Return all lines of the data in which the string "absolute" occurs.
┌────────
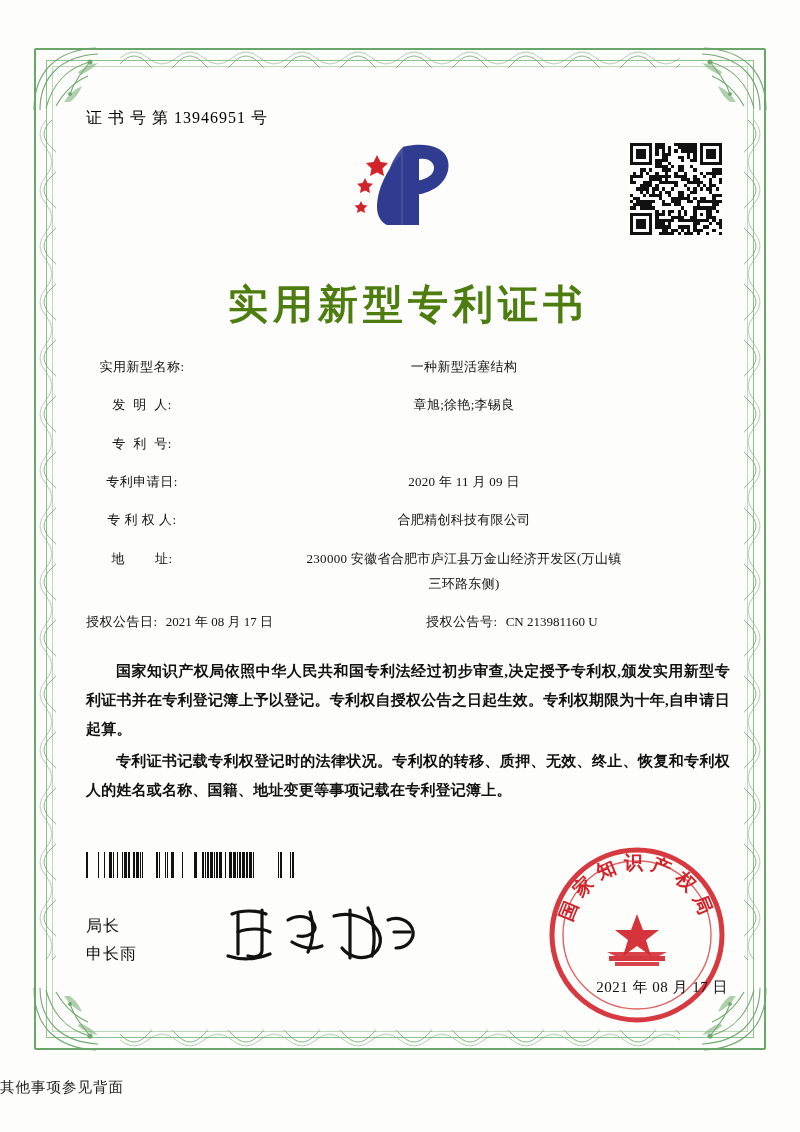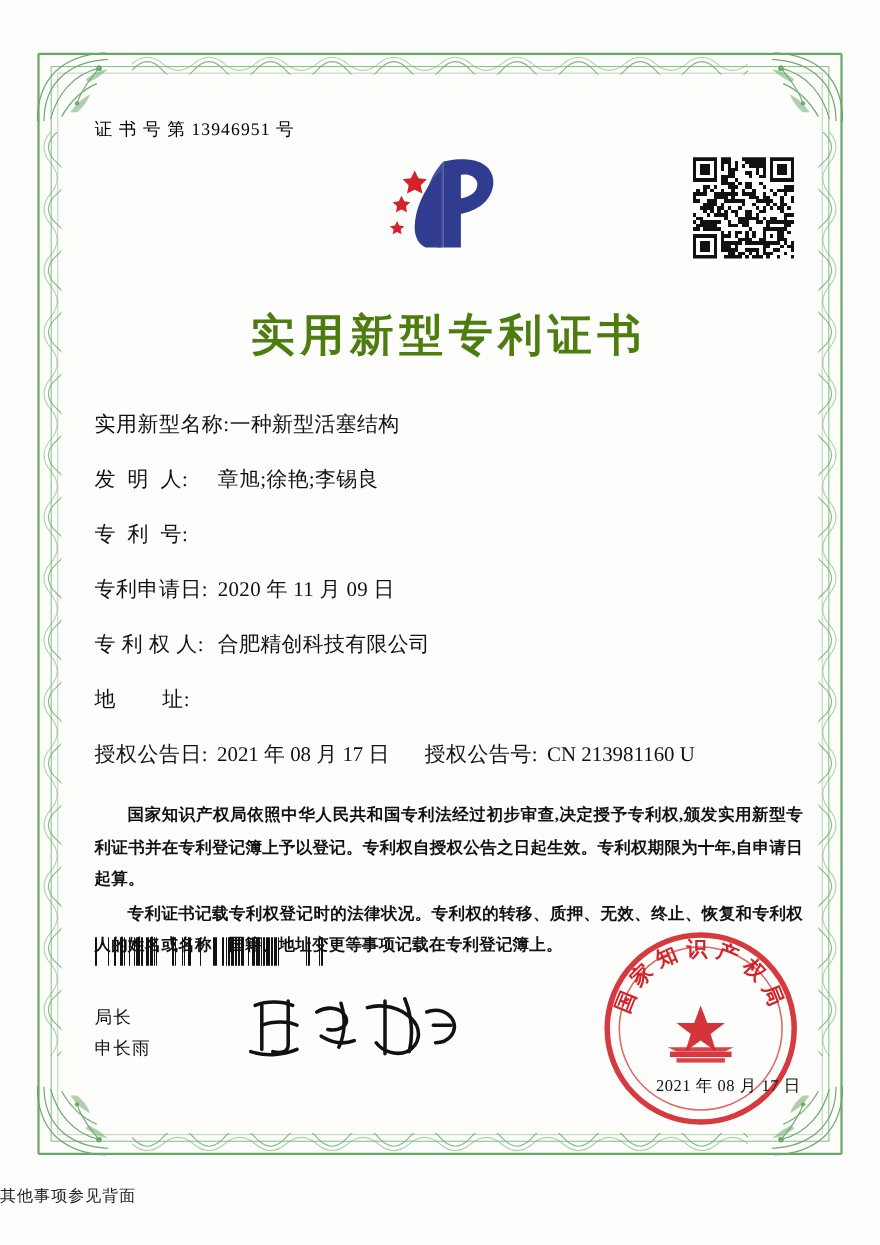--- a/index.html
+++ b/index.html
@@ -112,10 +112,11 @@
   }
 
   .fields {
-    margin-top: 36px;
-    font-size: 19px;
+    margin-top: 22px;
+    font-size: 13px;
     line-height: 1.95;
     color: #111;
+    text-align: center;
   }
   .field {
     display: flex;

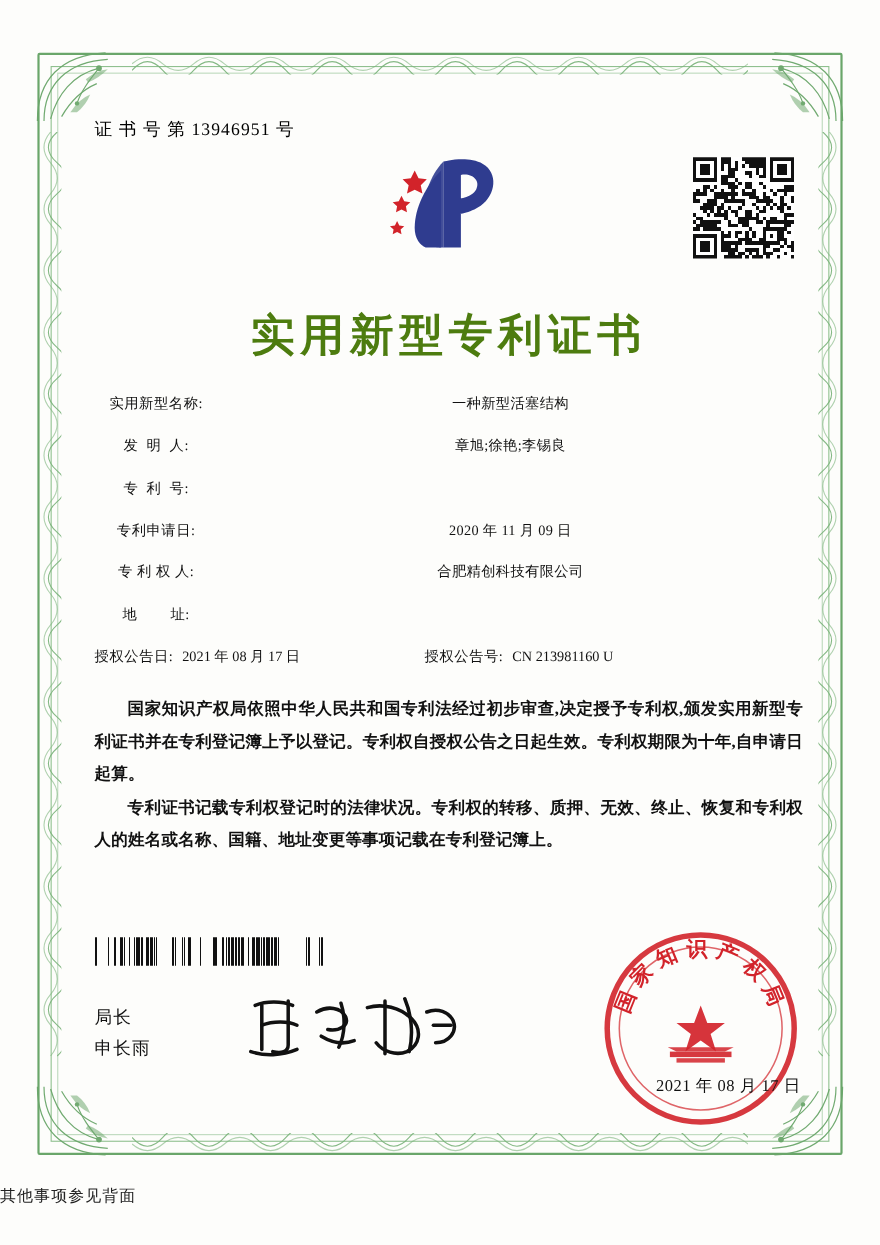--- a/index.html
+++ b/index.html
@@ -799,6 +799,10 @@
 
       <div class="field">
         <div class="lbl">地        址:</div>
+        <div class="val">
+          <span>230000 安徽省合肥市庐江县万金山经济开发区(万山镇</span>
+          <span class="sub">三环路东侧)</span>
+        </div>
       </div>
 
       <div class="field-two">

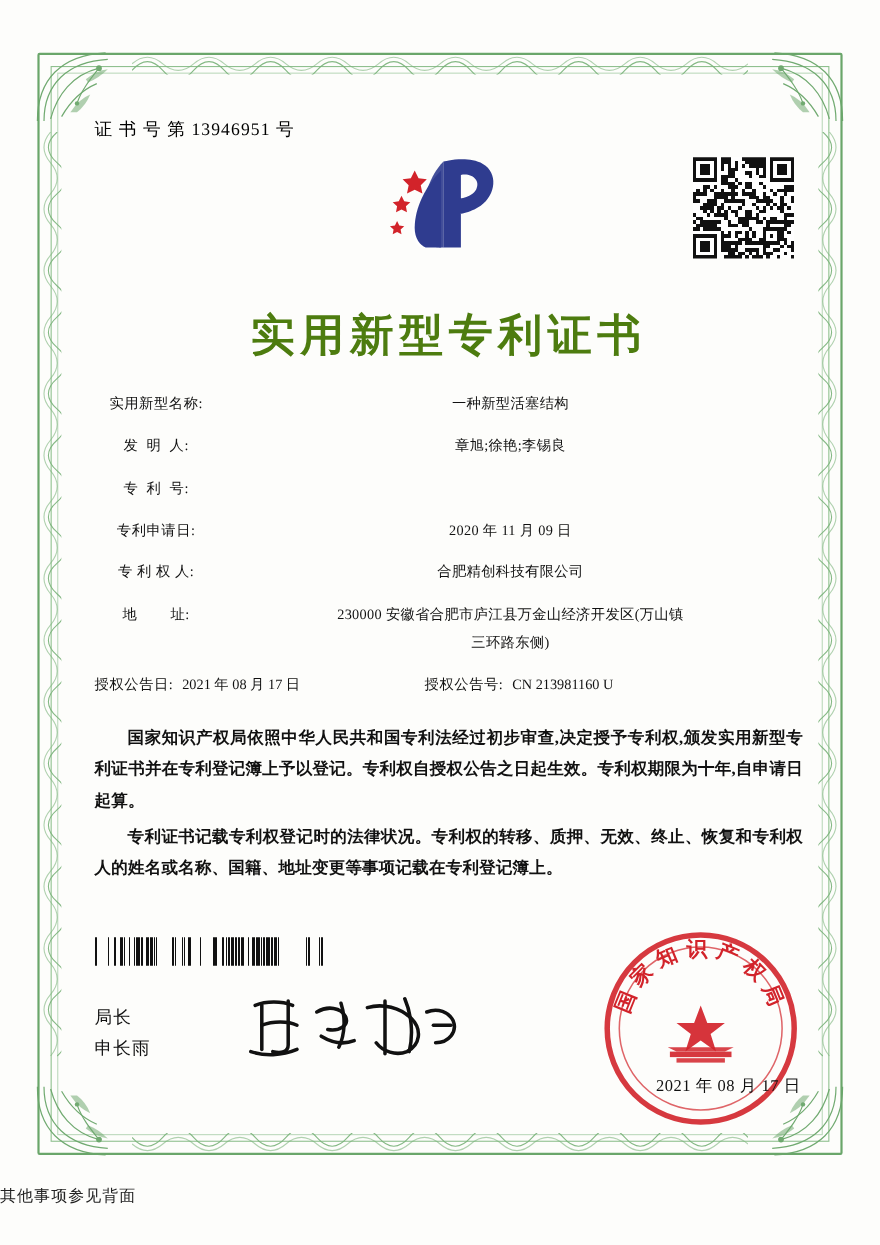--- a/index.html
+++ b/index.html
@@ -139,6 +139,7 @@
   .field-two {
     display: flex;
     margin-bottom: 13px;
+    gap: 40px;
   }
   .field-two .half {
     display: flex;

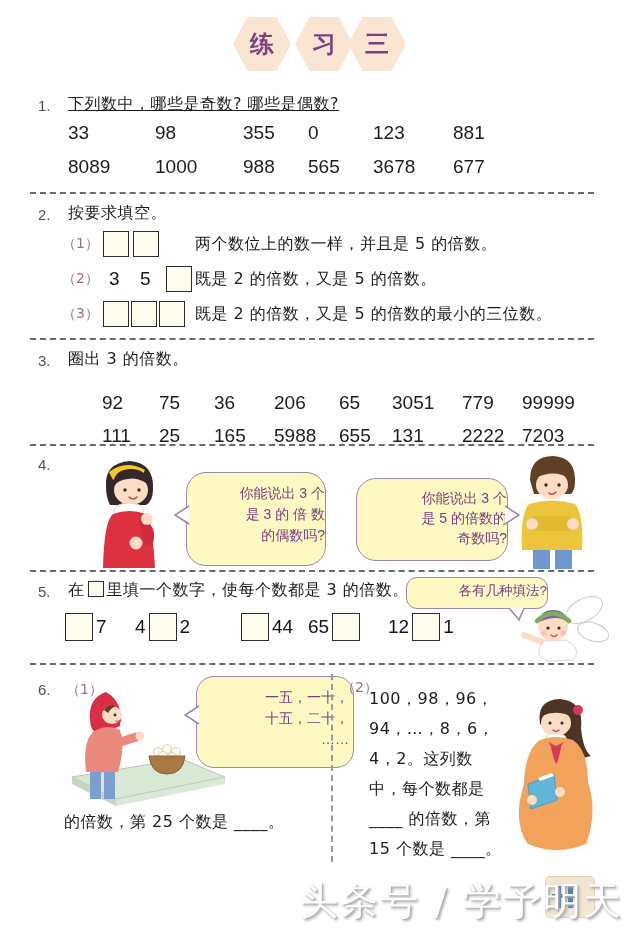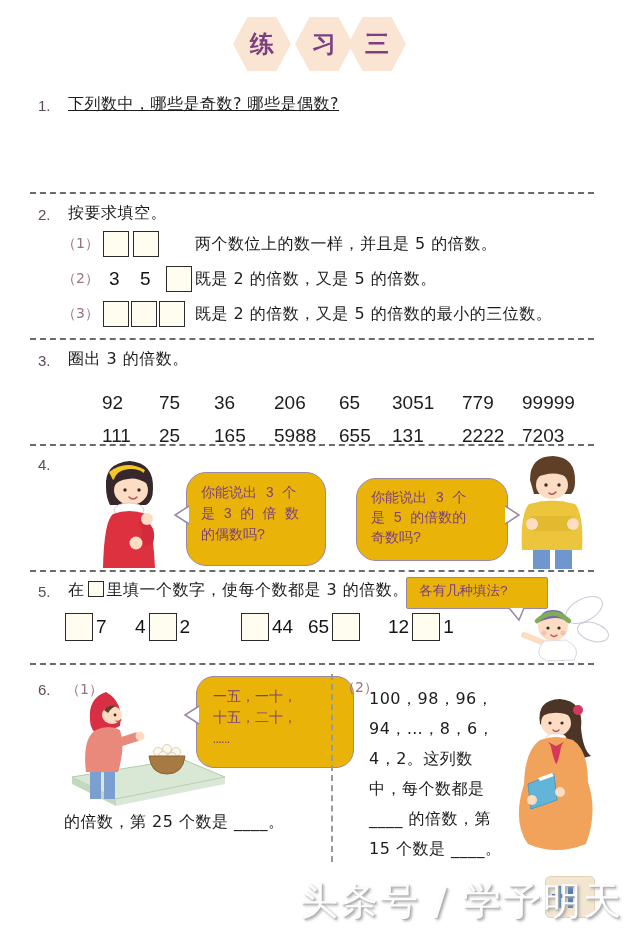--- a/index.html
+++ b/index.html
@@ -74,6 +74,20 @@
 
   <div class="abs qnum" style="left:38px;top:97px;">1.</div>
   <div class="abs cjk" style="left:68px;top:94px;text-decoration:underline;">下列数中，哪些是奇数? 哪些是偶数?</div>
+  <div class="abs grid1" style="left:68px;top:120px;">
+    <span>33</span>
+    <span>98</span>
+    <span>355</span>
+    <span>0</span>
+    <span>123</span>
+    <span>881</span>
+    <span>8089</span>
+    <span>1000</span>
+    <span>988</span>
+    <span>565</span>
+    <span>3678</span>
+    <span>677</span>
+  </div>
 
   <div class="sep" style="top:192px;"></div>
 

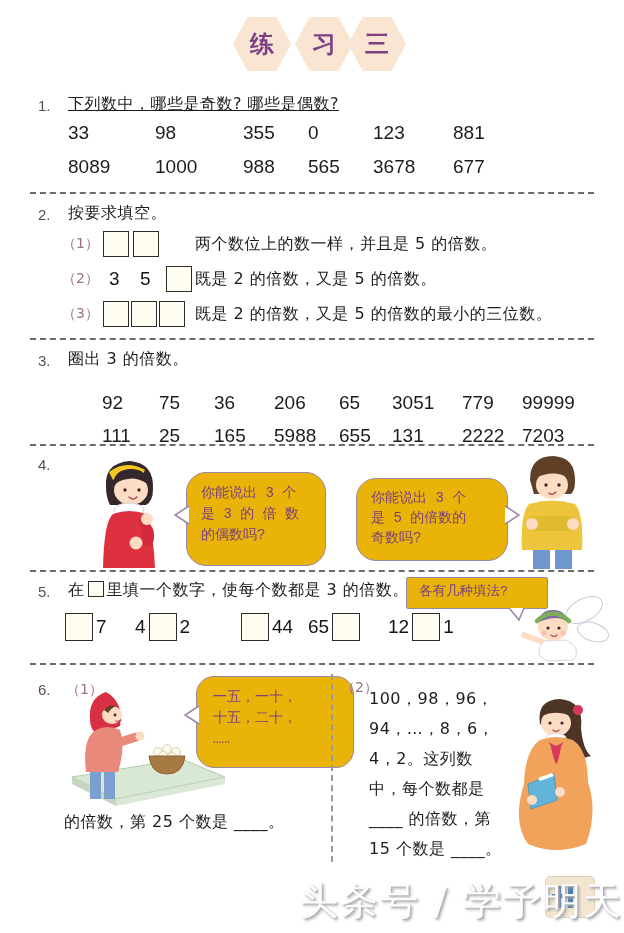--- a/index.html
+++ b/index.html
@@ -36,8 +36,8 @@
   .box.lg{width:26px;height:26px;}
 
   
-  .bubble{position:absolute;border:1.5px solid #9b87a8;background:#eab308;
-          color:#7b4080;font-family:Liberation Mono, monospace;}
+  .bubble{position:absolute;border:1.5px solid #9b87a8;background:#fef9c3;
+          color:#7b4080;font-family:Liberation Sans, sans-serif;text-align:right;}
   .bubble .bl{display:block;white-space:nowrap;}
   .tail{position:absolute;}
 

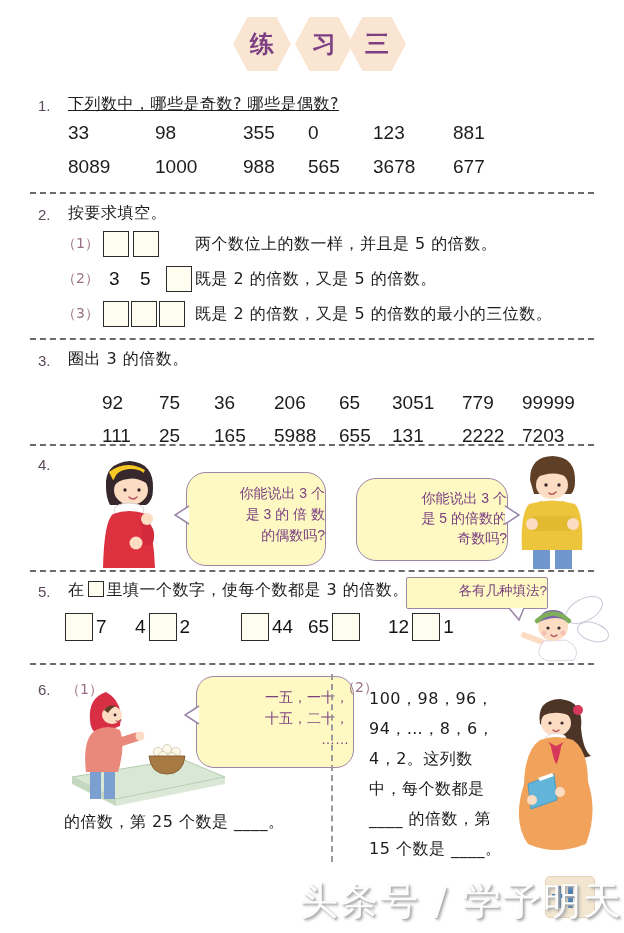--- a/index.html
+++ b/index.html
@@ -202,7 +202,7 @@
     <span>在</span><span class="box sm"></span><span>里填一个数字，使每个数都是 3 的倍数。</span>
   </div>
 
-  <div class="bubble" style="left:406px;top:577px;width:128px;height:26px;border-radius:2px;
+  <div class="bubble" style="left:406px;top:577px;width:128px;height:26px;border-radius:11px;
        padding:4px 0 0 12px;font-size:13.5px;">
     <span>各有几种填法?</span>
     <svg class="tail" style="right:22px;bottom:-14px;" width="18" height="15">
└────────
*Output:*
-  .bubble{position:absolute;border:1.5px solid #9b87a8;background:#eab308;
+  .bubble{position:absolute;border:1.5px solid #9b87a8;background:#fef9c3;
   .tail{position:absolute;}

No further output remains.